Task instructions:
Find each line below that includes "Original", then copy it.

(Change listing data)
==*==
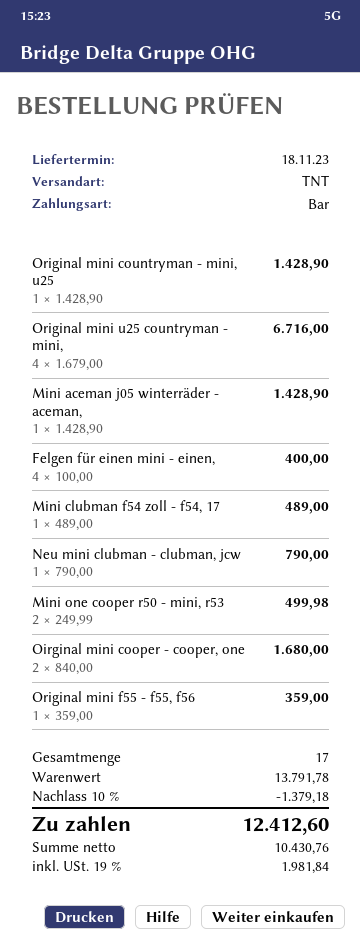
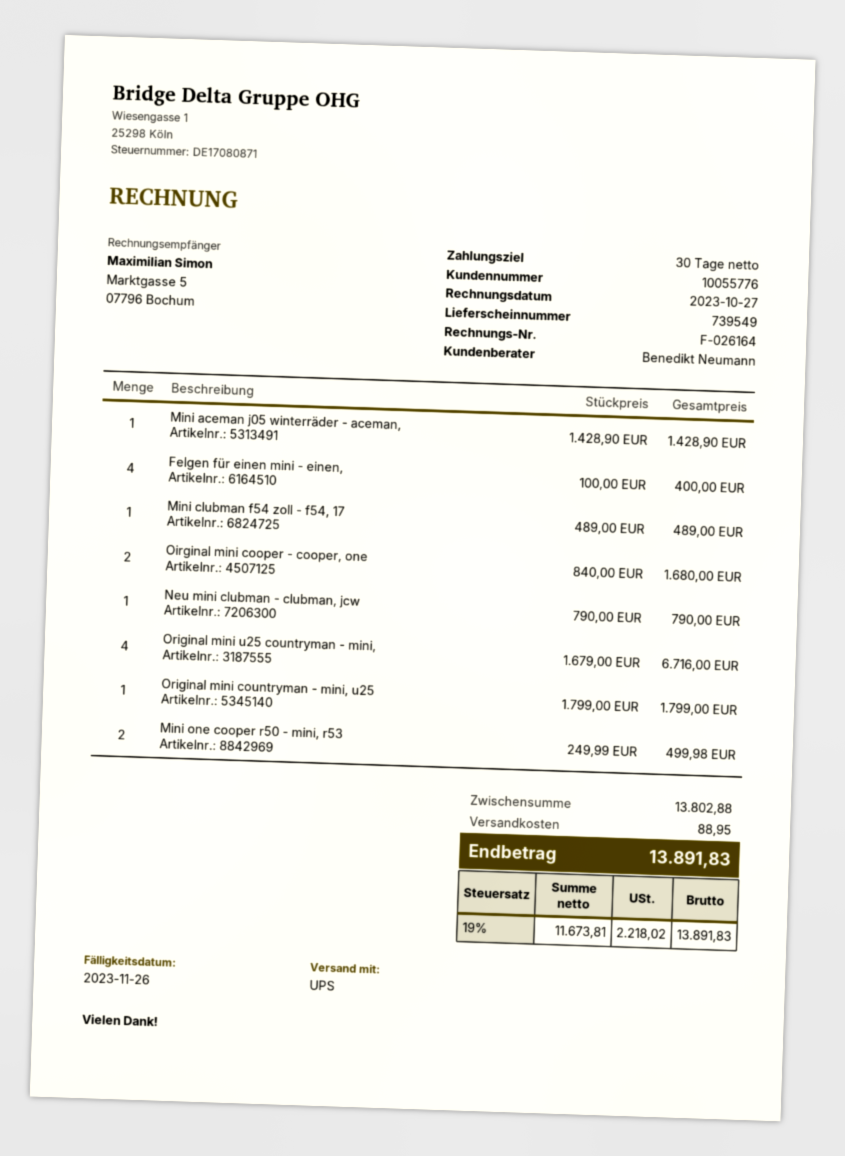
shipping method: TNT -> UPS
Original mini countryman - mini, u25: 1 x 1428.90 = 1428.90 -> 1 x 1799.00 = 1799.00
Original mini f55 - f55, f56: 1 x 359.00 = 359.00 -> none
subtotal: 13791.78 -> 13802.88
discount: 10% = 1379.18 -> none
shipping: none -> 88.95
net: 10430.76 -> 11673.81
tax: 19% = 1981.84 -> 19% = 2218.02
total: 12412.60 -> 13891.83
==*==
Reply to the task:
Original mini countryman - mini, u25: 1 x 1428.90 = 1428.90 -> 1 x 1799.00 = 1799.00
Original mini f55 - f55, f56: 1 x 359.00 = 359.00 -> none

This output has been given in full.